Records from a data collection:
****************************************
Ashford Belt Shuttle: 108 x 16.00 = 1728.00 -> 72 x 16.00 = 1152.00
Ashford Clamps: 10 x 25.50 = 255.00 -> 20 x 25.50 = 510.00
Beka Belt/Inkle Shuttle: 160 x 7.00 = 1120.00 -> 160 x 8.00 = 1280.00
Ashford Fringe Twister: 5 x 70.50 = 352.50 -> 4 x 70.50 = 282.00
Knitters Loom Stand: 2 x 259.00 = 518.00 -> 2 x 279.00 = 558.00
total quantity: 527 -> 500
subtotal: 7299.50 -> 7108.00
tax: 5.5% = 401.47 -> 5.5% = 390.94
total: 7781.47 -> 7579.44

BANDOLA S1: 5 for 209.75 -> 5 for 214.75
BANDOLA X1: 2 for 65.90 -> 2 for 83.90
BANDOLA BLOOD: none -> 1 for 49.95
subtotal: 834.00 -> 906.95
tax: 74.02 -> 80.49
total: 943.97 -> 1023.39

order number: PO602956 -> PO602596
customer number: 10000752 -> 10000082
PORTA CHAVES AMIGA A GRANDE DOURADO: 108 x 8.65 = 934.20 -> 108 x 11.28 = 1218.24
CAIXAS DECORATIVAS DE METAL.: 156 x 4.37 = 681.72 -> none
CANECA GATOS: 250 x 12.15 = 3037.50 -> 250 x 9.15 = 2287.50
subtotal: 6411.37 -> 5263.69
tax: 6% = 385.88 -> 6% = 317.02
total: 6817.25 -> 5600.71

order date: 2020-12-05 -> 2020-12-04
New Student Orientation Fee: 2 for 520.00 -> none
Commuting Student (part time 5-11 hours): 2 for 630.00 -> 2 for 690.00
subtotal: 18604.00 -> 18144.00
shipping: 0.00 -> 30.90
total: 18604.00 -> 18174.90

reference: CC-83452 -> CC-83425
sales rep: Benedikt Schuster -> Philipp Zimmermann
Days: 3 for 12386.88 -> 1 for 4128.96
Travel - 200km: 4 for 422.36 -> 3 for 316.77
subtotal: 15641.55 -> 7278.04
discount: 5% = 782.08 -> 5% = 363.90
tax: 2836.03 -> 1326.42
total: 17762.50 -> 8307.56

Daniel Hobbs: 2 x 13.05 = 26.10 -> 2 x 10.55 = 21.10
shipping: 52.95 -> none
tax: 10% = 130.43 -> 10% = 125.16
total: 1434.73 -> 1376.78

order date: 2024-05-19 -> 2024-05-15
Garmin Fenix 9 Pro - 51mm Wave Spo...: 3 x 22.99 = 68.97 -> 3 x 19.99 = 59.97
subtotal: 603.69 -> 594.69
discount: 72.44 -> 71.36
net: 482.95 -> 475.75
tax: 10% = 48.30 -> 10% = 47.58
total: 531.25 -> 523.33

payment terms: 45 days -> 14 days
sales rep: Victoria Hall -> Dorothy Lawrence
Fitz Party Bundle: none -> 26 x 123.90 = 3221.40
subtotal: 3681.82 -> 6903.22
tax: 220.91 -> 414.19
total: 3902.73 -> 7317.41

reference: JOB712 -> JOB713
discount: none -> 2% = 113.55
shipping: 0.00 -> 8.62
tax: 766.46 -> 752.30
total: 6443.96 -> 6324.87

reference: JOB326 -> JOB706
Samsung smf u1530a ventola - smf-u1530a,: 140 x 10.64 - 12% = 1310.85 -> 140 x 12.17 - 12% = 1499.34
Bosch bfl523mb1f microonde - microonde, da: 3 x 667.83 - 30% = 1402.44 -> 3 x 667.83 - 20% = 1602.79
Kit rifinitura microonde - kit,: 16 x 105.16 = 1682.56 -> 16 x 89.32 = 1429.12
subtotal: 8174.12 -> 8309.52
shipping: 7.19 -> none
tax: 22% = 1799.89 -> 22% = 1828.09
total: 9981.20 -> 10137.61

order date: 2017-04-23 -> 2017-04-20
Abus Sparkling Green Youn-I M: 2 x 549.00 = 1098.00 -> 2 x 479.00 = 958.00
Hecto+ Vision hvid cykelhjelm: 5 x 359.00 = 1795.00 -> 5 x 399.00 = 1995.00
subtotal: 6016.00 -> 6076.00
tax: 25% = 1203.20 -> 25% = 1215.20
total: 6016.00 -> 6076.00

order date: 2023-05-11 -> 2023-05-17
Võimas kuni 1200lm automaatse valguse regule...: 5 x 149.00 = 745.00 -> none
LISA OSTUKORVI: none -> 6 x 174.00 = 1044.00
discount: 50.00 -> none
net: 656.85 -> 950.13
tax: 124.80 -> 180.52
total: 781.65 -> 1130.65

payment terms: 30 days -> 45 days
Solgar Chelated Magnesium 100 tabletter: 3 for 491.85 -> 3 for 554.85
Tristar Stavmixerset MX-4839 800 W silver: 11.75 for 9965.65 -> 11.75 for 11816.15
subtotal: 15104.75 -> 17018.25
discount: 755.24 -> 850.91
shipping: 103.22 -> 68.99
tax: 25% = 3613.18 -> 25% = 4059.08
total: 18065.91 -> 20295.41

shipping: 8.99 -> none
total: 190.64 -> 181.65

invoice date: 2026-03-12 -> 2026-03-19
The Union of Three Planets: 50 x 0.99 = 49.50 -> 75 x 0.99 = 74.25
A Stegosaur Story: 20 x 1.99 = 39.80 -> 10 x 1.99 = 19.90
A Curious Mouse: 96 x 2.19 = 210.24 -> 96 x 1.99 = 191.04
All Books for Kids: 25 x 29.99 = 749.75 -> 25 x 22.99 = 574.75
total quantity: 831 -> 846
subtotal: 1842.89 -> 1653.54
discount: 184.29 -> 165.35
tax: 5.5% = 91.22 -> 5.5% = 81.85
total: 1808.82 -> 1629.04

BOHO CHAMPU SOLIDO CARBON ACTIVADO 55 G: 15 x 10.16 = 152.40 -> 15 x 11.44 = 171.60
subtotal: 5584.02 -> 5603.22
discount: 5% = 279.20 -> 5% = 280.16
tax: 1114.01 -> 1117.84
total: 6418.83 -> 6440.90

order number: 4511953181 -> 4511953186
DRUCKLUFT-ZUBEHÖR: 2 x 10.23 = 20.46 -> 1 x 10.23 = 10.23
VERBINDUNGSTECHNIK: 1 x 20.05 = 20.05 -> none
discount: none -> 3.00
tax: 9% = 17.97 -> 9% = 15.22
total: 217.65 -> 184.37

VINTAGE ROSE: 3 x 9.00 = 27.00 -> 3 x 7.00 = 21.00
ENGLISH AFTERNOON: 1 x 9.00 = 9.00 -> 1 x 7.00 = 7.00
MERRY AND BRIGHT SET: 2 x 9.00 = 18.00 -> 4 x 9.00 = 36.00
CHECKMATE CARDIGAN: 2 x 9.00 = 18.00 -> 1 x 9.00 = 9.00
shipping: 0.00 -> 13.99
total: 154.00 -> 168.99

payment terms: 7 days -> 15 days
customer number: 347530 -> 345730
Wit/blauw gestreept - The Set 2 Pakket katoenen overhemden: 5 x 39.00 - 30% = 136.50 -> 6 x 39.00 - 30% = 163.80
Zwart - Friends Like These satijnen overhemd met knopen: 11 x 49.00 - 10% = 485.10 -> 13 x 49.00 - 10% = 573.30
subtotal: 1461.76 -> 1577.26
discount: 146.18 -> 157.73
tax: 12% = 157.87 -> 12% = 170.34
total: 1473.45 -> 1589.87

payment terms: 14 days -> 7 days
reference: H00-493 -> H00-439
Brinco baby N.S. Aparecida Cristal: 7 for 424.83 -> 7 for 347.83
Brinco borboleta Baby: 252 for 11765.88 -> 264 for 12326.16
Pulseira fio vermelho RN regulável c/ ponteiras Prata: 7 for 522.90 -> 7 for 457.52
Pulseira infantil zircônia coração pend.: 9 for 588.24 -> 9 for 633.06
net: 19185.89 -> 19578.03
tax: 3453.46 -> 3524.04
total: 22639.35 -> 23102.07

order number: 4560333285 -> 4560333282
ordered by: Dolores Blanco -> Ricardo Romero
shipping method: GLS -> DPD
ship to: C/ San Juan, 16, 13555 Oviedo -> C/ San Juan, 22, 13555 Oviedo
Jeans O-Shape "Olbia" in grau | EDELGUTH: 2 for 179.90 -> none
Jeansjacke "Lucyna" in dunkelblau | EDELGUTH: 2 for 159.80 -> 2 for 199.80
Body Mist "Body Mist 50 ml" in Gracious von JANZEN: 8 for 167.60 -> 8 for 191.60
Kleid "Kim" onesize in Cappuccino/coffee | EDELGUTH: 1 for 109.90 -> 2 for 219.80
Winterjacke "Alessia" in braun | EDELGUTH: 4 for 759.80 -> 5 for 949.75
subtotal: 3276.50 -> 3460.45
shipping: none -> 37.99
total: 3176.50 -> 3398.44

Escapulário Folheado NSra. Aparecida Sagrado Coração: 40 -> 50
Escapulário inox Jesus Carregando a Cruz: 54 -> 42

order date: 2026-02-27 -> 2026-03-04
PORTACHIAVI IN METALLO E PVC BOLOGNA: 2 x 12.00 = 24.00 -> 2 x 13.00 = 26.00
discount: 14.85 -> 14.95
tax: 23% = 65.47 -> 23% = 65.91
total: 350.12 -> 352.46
****************************************
- **Task requirements**
Take each line above that contains "quantity" and copy it out.

- **Task response**
total quantity: 527 -> 500
total quantity: 831 -> 846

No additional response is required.